[[ Data supplied open ]]
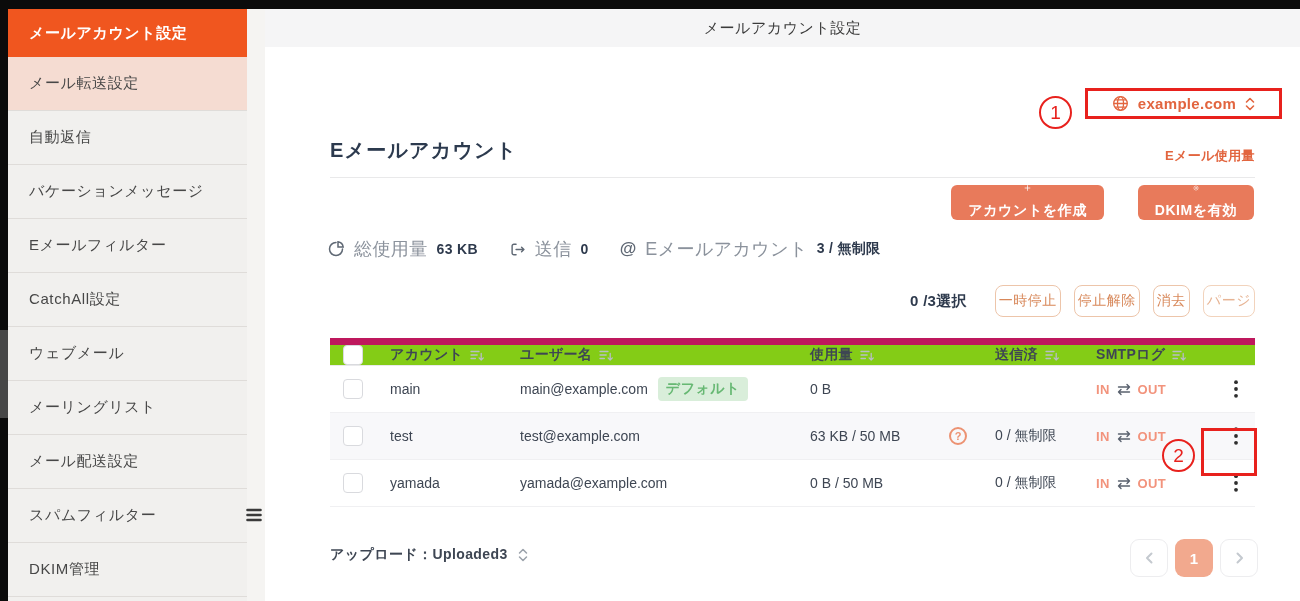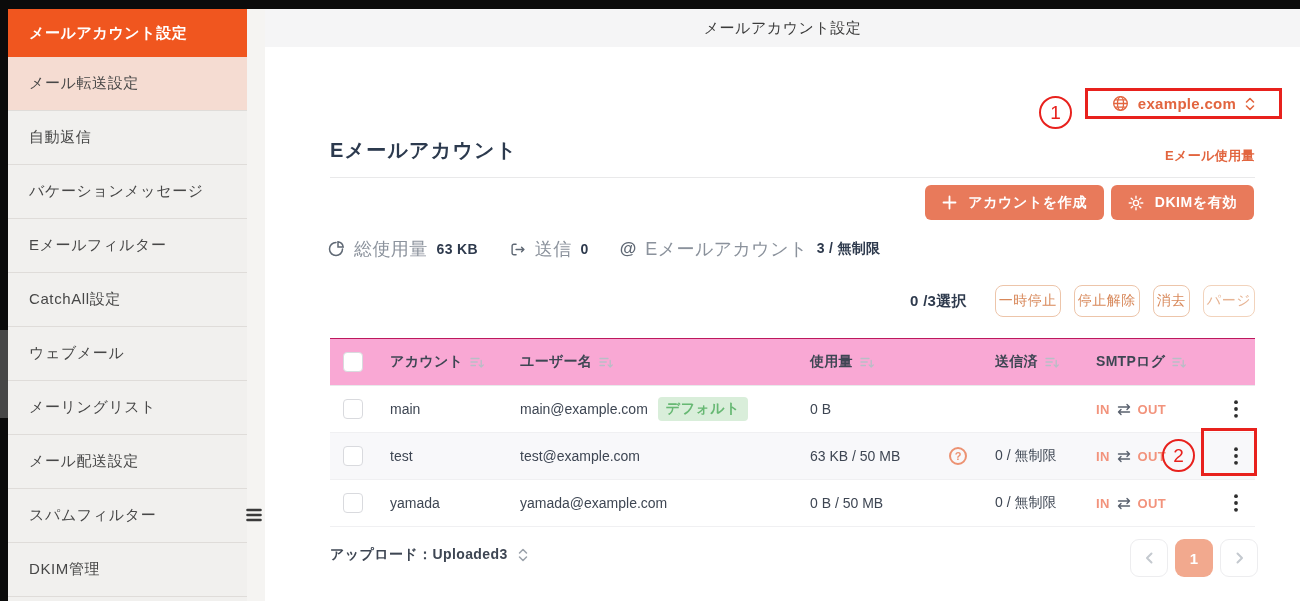--- a/index.html
+++ b/index.html
@@ -40,40 +40,40 @@
   .domain-select .lbl { color:#e2653f; font-size:15px; font-weight:bold; letter-spacing:.3px; }
 
   .usage-link { position:absolute; top:147px; right:45px; font-size:13px; font-weight:bold; color:#e2653f;
     letter-spacing:.4px; cursor:pointer; }
 
   .page-title { position:absolute; left:330px; top:137px; font-size:20px; font-weight:bold; color:#2c3a4e; letter-spacing:1.2px; }
   .title-rule { position:absolute; left:330px; top:177px; width:925px; height:1px; background:#e9e9ea; }
 
   .btn { position:absolute; top:185px; height:35px; background:#e87a5b; border:none; border-radius:6px;
     color:#fff; font-weight:bold; font-size:14px; letter-spacing:.6px; display:flex; align-items:center;
-    gap:11px; padding:0 17px; cursor:pointer; font-family:inherit; }
+    gap:11px; padding:0 17px; cursor:pointer; font-family:inherit;flex-direction:column; }
   .btn-create { right:196px; }
   .btn-dkim { right:46px; }
 
   .stats { position:absolute; left:327px; top:238px; display:flex; align-items:center; gap:31px; height:22px; }
   .stat { display:flex; align-items:center; gap:9px; }
   .stat .label { color:#8b929c; font-size:18px; letter-spacing:.4px; }
   .stat .value { color:#2e3a4d; font-size:14px; font-weight:bold; letter-spacing:.3px; }
   .at-glyph { color:#5f6874; font-size:17px; font-weight:bold; }
 
   .select-row { position:absolute; top:285px; right:45px; display:flex; align-items:center; gap:13px; }
   .sel-count { font-size:15px; font-weight:bold; color:#2e3a4d; margin-right:15px; letter-spacing:.3px; }
   .obtn { height:32px; padding:0 3px; border:1px solid #edc5aa; border-radius:8px; background:#fff;
     color:#d8885a; font-size:14px; letter-spacing:.5px; cursor:pointer; font-family:inherit; }
   .obtn.muted { color:#e7b494; border-color:#f2d3bc; }
 
   
   .table { position:absolute; left:330px; top:338px; width:925px; }
   .trow { display:grid; grid-template-columns:60px 130px 290px 185px 101px 120px 1fr; align-items:center; }
-  .thead { height:48px; background:#f9a8d4; border-top:1px solid #be185d; border-bottom:1px solid #e9e9eb;
+  .thead { height:28px; background:#84cc16; border-top:7px solid #be185d; border-bottom:1px solid #e9e9eb;
     font-weight:bold; color:#3e4653; font-size:14px; }
   .tbody-row { height:47px; border-bottom:1px solid #f0f0f2; font-size:14px; color:#3e4653; background:#fff; }
   .tbody-row.alt { background:#f8f8fa; }
   .th { display:flex; align-items:center; gap:7px; cursor:pointer; letter-spacing:.3px; }
   .checkbox { width:20px; height:20px; border:1px solid #d9dade; border-radius:4px; background:#fff;
     margin-left:13px; cursor:pointer; }
   .cell-username { display:flex; align-items:center; }
   .badge { background:#d9eeda; color:#67b873; font-weight:bold; font-size:14px; border-radius:4px;
     padding:3px 8px; margin-left:10px; letter-spacing:.5px; }
   .cell-usage { display:flex; align-items:center; }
[[ Data supplied closed ]]
◆ **Task to complete**: Pull out each line of the records holding the string "thead".

◆ **Answer for this exercise**:
-  .thead { height:48px; background:#f9a8d4; border-top:1px solid #be185d; border-bottom:1px solid #e9e9eb;
+  .thead { height:28px; background:#84cc16; border-top:7px solid #be185d; border-bottom:1px solid #e9e9eb;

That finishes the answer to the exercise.